契約条件は、第1条(総則)から第18条(紛争の解決)までの両面印刷のものだった。通常であれば、あまり内容まで目を通さないが、今回は目的が目的なだけに、じっくりと目を通す。
第10条(遵守事項)で俺の目が止まった。
「ここに『合法、非合法を問わずお客様の責任で』ってあるけど、非合法なことに利用してもいいの?」
俺はまっすぐ立ったままの少年に尋ねた。
「はい、契約条件に書かれている通りです」
少年の笑顔とそのビジネスライクな答えに違和感を感じる。
(まあ、この子を奴隷にするってことがそもそも非合法か)
心の中にわき上がる期待を押さえつつ、契約条件の続きに目を戻す。さらに、同じ条項でひっかかる。
「あの・・・」
俺は自分が尋ねようとしていることが、あまりに常識はずれであることを十分認識していた。その程度の常識人である自信はある。
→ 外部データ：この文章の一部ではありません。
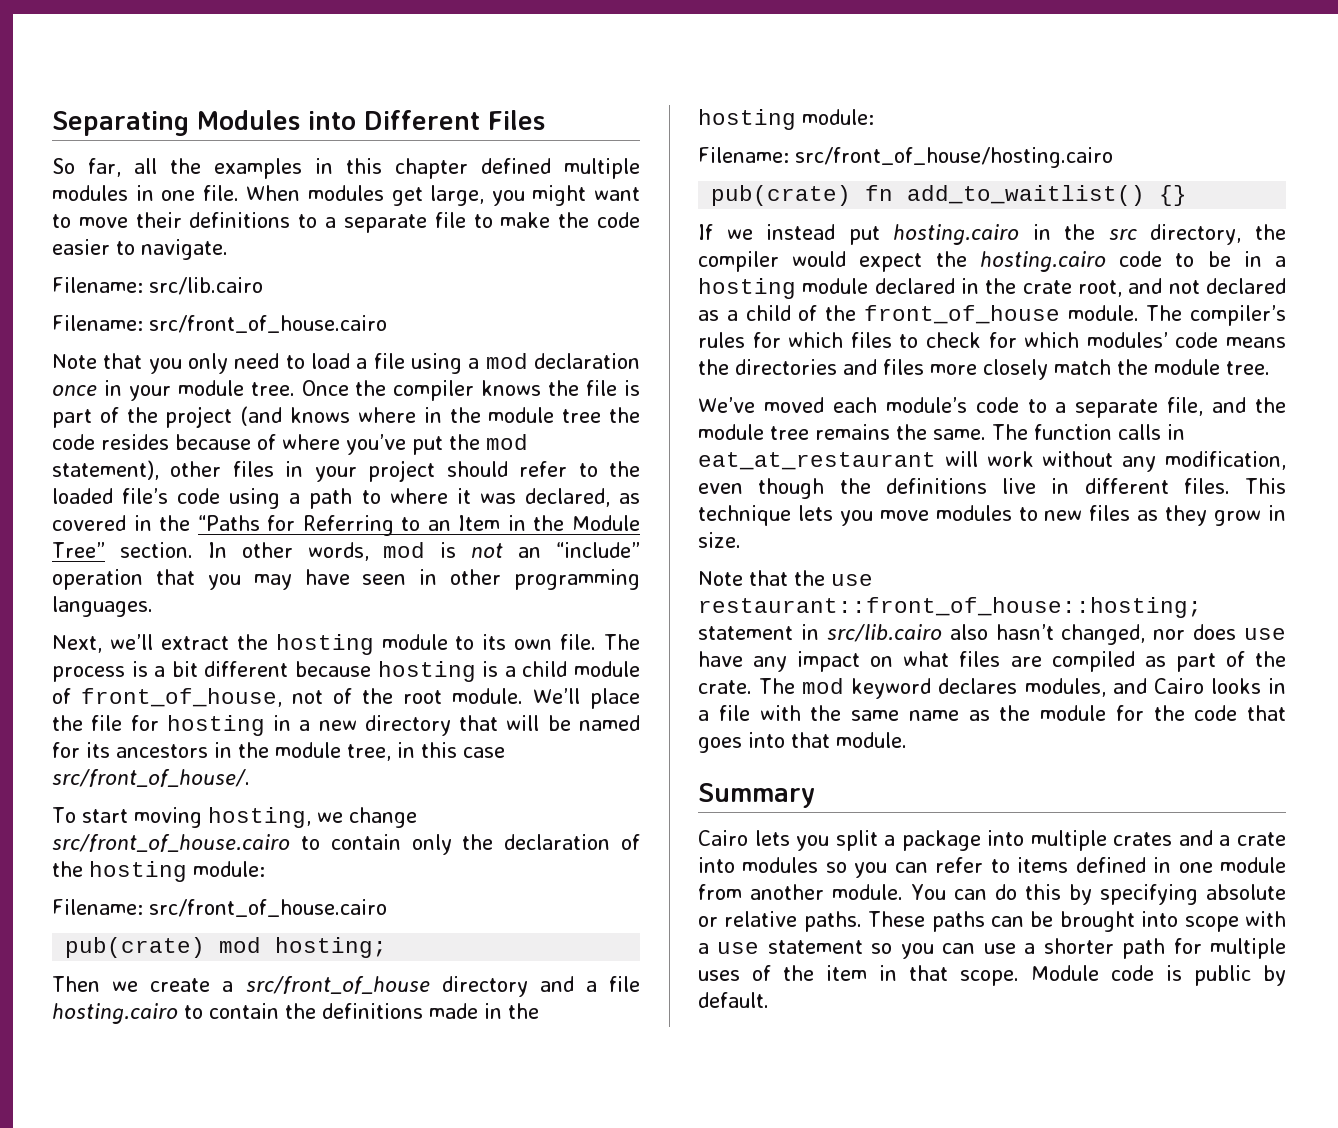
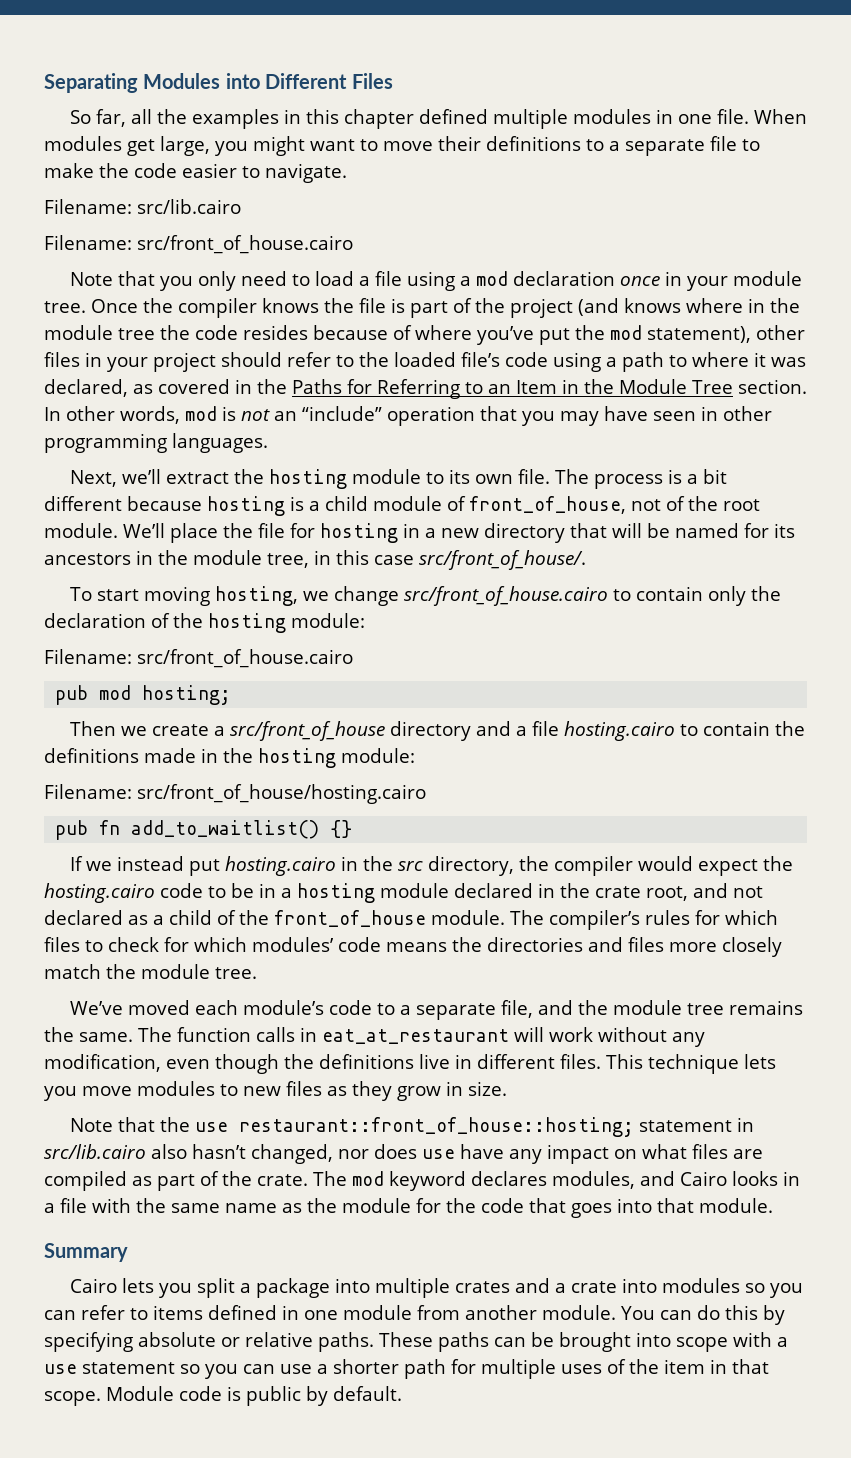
- Once the compiler knows the file is part of the project (and knows where in the module tree the code resides because of where you’ve put the mod statement), other files in your project should refer to the loaded file’s code using a path to where it was declared, as covered in the “Paths for Referring to an Item in the Module Tree” section.
+ Once the compiler knows the file is part of the project (and knows where in the module tree the code resides because of where you’ve put the mod statement), other files in your project should refer to the loaded file’s code using a path to where it was declared, as covered in the Paths for Referring to an Item in the Module Tree section.
- pub(crate) mod hosting;
+ pub mod hosting;
- pub(crate) fn add_to_waitlist() {}
+ pub fn add_to_waitlist() {}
「『利用目的範囲外でのお客様の故意による負傷及び死亡』については別途費用請求ってあるけど、利用目的の範囲内なら怪我しても死んでもいいってこと?」
「はい。契約条件通りです」
笑顔で少年が答える。
「お、俺の利用目的の場合はどうなるの?」
声がうわずっていた。
「お客様のご利用目的の場合は、ここにあります通りランク7に該当しますので・・・」
少年が契約条件の裏面の表を指さした。その表には利用目的が1から9までランク分けされており、『奴隷(性処理道具)』はランク7、上から3番目だった。
「ランク6以上はご利用目的内に負傷が、ランク9は死亡が含まれますので、お客様の場合、故意による負傷まではご利用目的範囲内ということになります」
恐ろしいことを笑顔で言ってのける。
「なお、1日3万円の保険料をお支払いいただくことで、ご利用目的範囲外でのご使用により発生する費用を無料とさせていただくサービスもございます」
少年が床に置いた鞄からパンフレットを取り出し、俺に手渡す。
「ってことは・・・こ、このサービスを契約したら・・・」
それ以上はさすがに口にできなかった。
「はい。死亡した場合でも費用はいただきません」
少年はにっこりと笑った。

俺は基本契約にサインし、はんこを押した。もちろん、追加のサービスにも。